Friday, January 9, 2009

Blog starters for Ivan Ilych

The following statements have all been culled from Ronald Blythe’s introduction to The Death of Ivan Ilyich.  You may choose one and comment on its relevance to the novella. By all means if there is another issue you want to discuss, do so (Ilyich’s relationship with Gerasim, materialism, authenticity, fear of death, what does it mean to be human, etc).

1.    The novel evokes “the sheer desolating aloneness of dying.”

2.    “[Love] could have rescued Ivan Ilyich from all the fright and despair which terorized him during the final two weeks had he allowed it to. . . Love masters death [only at the end].”

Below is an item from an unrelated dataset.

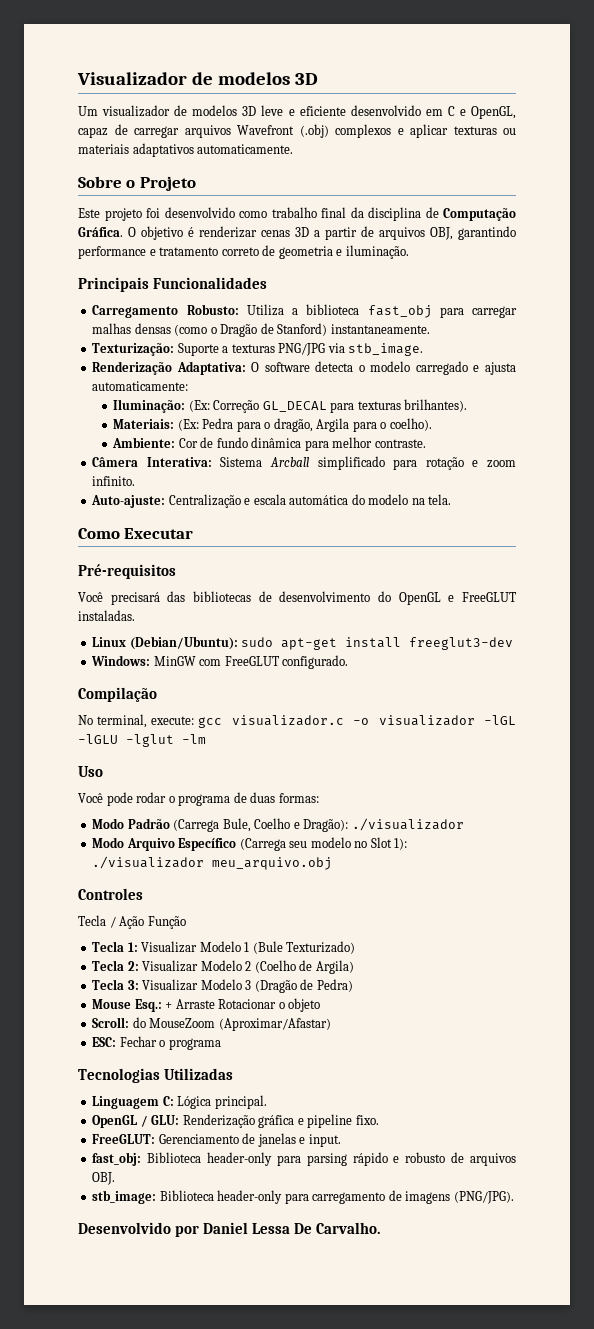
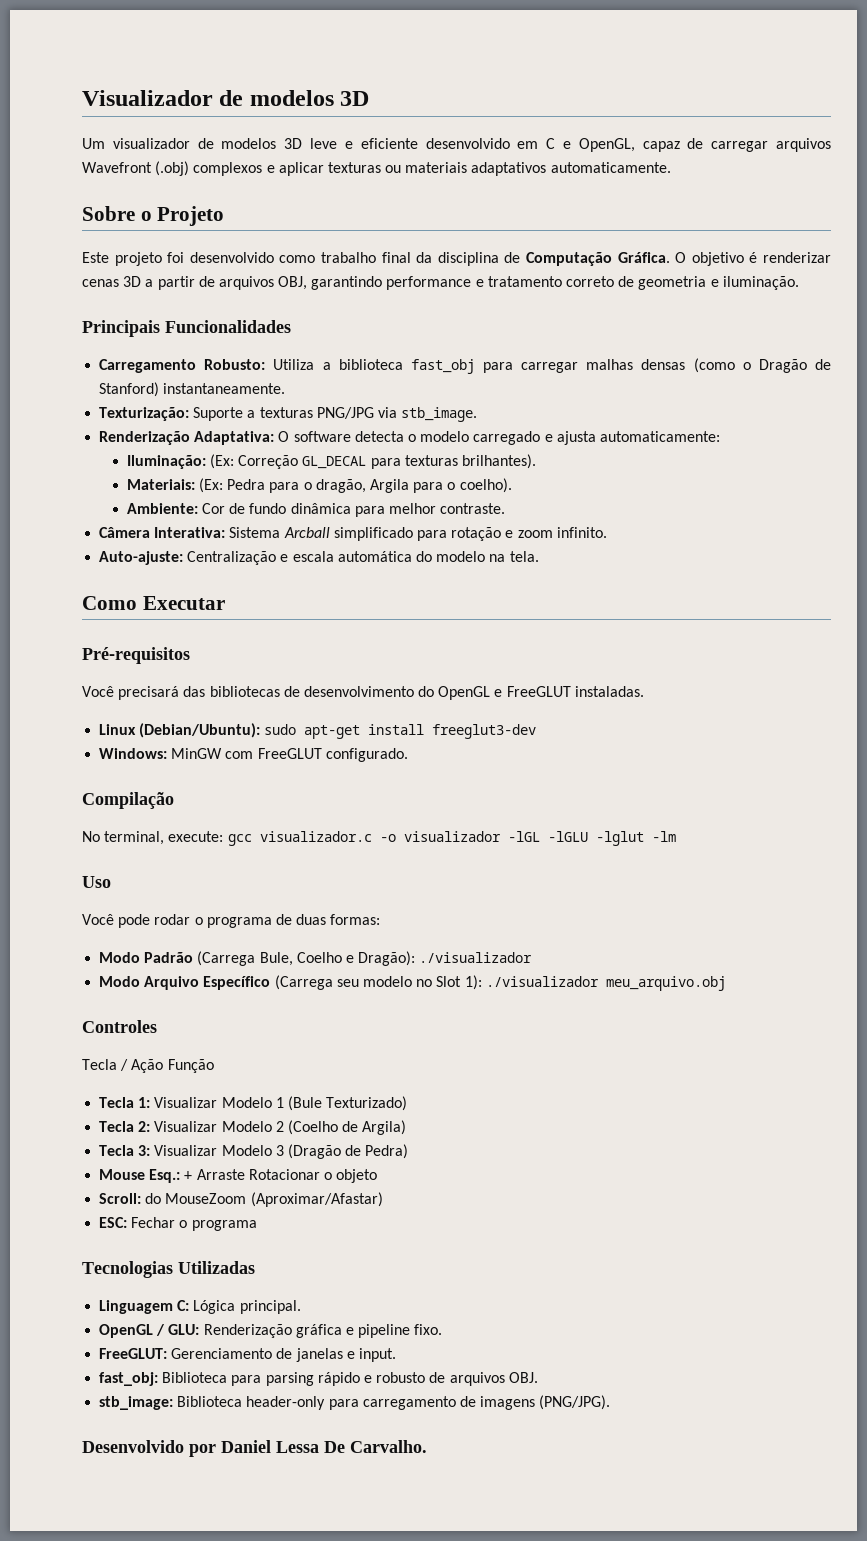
- fast_obj: Biblioteca header-only para parsing rápido e robusto de arquivos OBJ.
+ fast_obj: Biblioteca para parsing rápido e robusto de arquivos OBJ.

3.    Tolstoy condemns “Ivan Ilyich’s opportunism, marriage of convenience, vanity, and limitation, and then, with astonishment, the reader finds himself beginning to like this conventional man and to be sorry when he starts to lose out to death.”

4.    The story “is the tragedy of a man who is a death illiterate and who has to make his way out of the world through the ranks of other death illiterates.”

5.    Tolstoy shows us “a man. . . who had not taken the trouble to grow up, morally speaking, while he was passing through [life], and. . .then [shows] how salvation could overtake a slowing pulse rate, bringing maturity at the last.”